No pictures go into the copy. Write out exactly the lines below from the one containing "color: #6d28d9 ->" through the one containing "left: 4px ->".

◆ Raw data ◆
:::

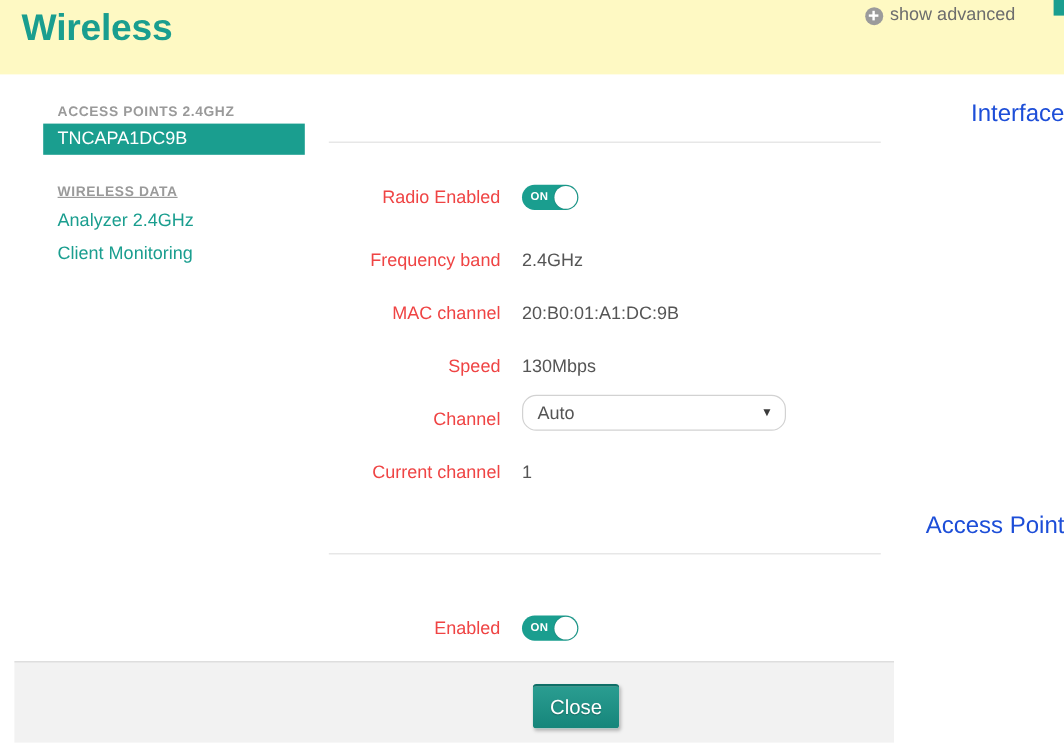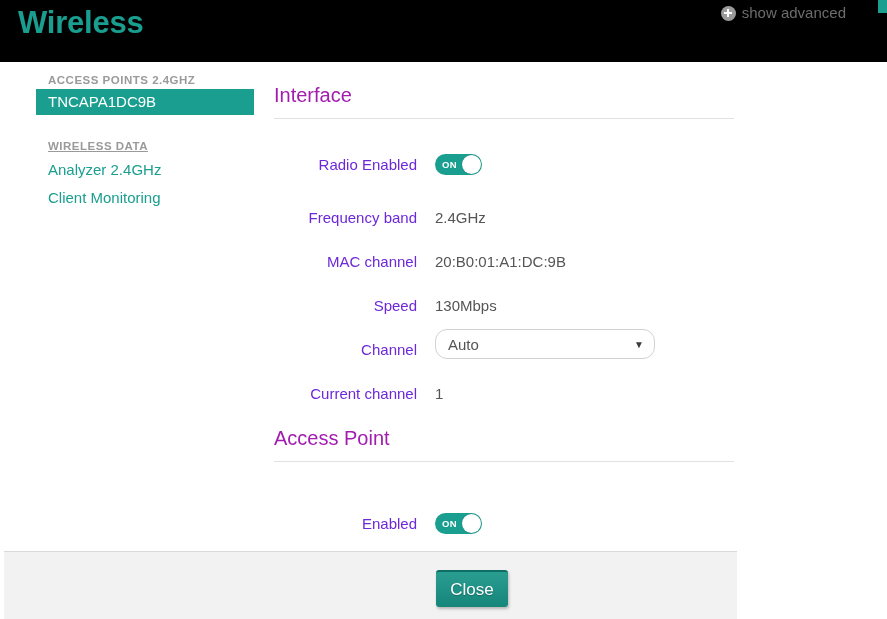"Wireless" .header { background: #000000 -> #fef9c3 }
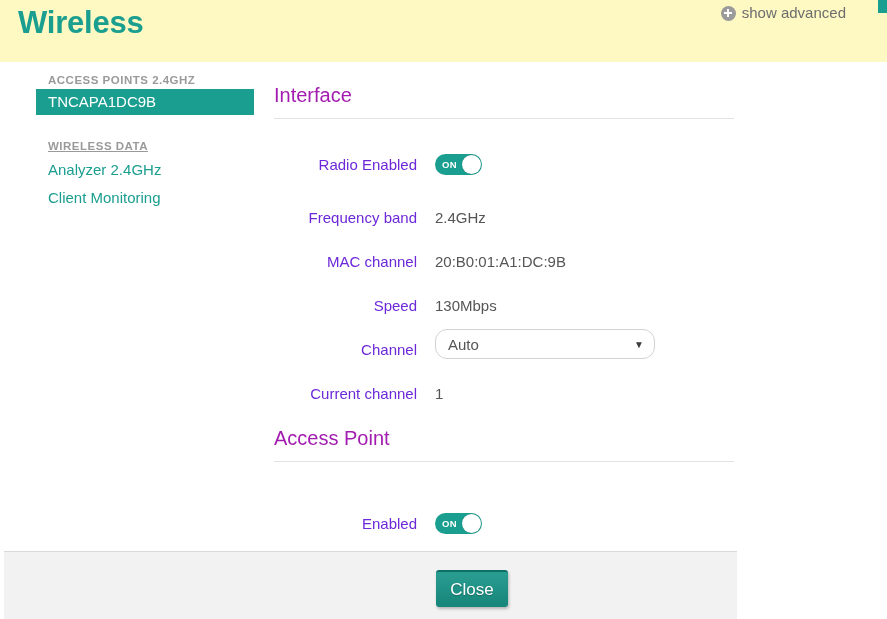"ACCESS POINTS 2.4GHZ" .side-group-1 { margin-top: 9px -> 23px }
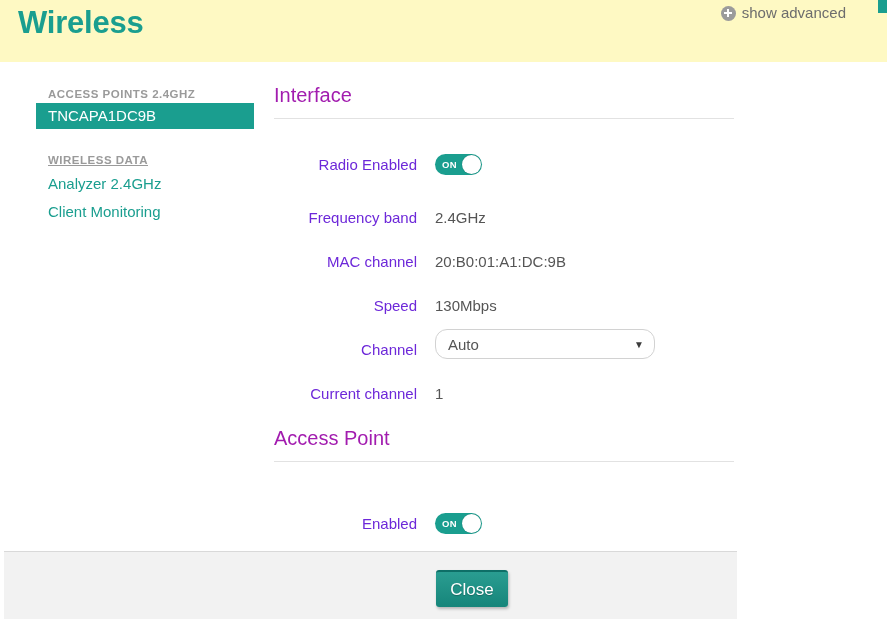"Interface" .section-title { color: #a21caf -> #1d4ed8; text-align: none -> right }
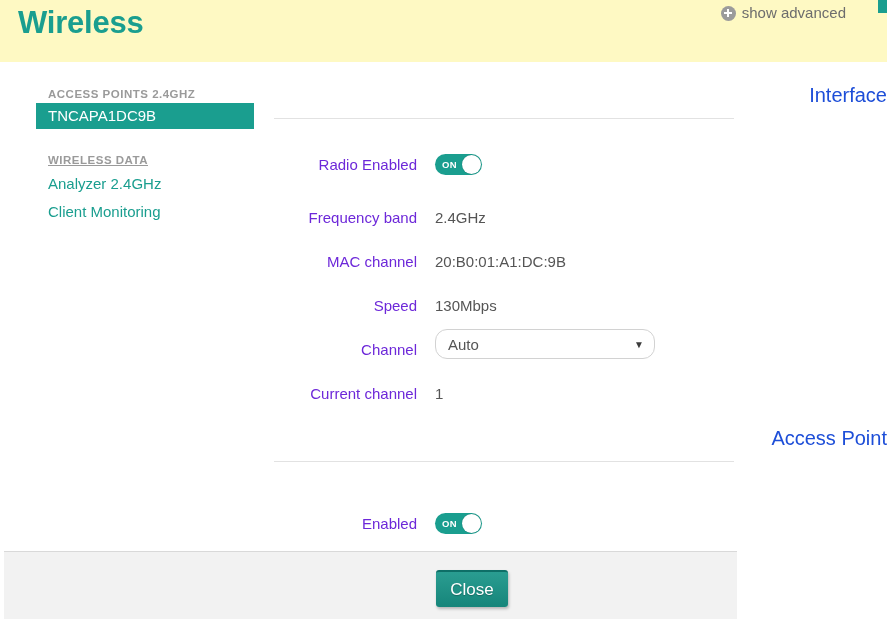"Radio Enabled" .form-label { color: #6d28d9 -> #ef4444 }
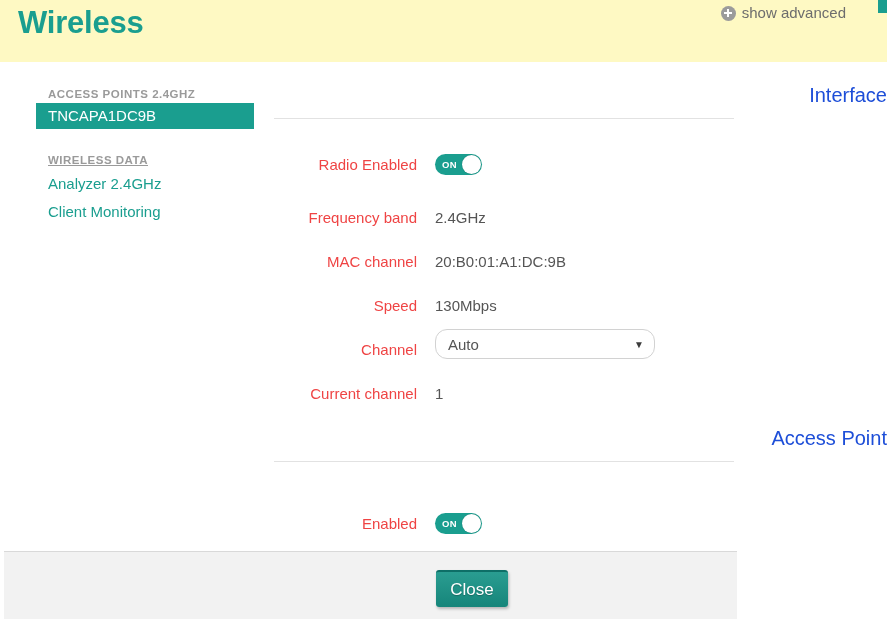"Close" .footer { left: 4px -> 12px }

:::

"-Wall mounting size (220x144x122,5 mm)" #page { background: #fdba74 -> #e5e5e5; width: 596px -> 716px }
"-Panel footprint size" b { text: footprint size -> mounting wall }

:::

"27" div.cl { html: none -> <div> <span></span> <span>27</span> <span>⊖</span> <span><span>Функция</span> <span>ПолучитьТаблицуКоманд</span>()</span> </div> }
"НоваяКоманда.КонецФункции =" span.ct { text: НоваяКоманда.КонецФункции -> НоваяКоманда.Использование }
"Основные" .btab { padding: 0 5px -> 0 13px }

:::

◆ Output of the task ◆
"Radio Enabled" .form-label { color: #6d28d9 -> #ef4444 }
"Close" .footer { left: 4px -> 12px }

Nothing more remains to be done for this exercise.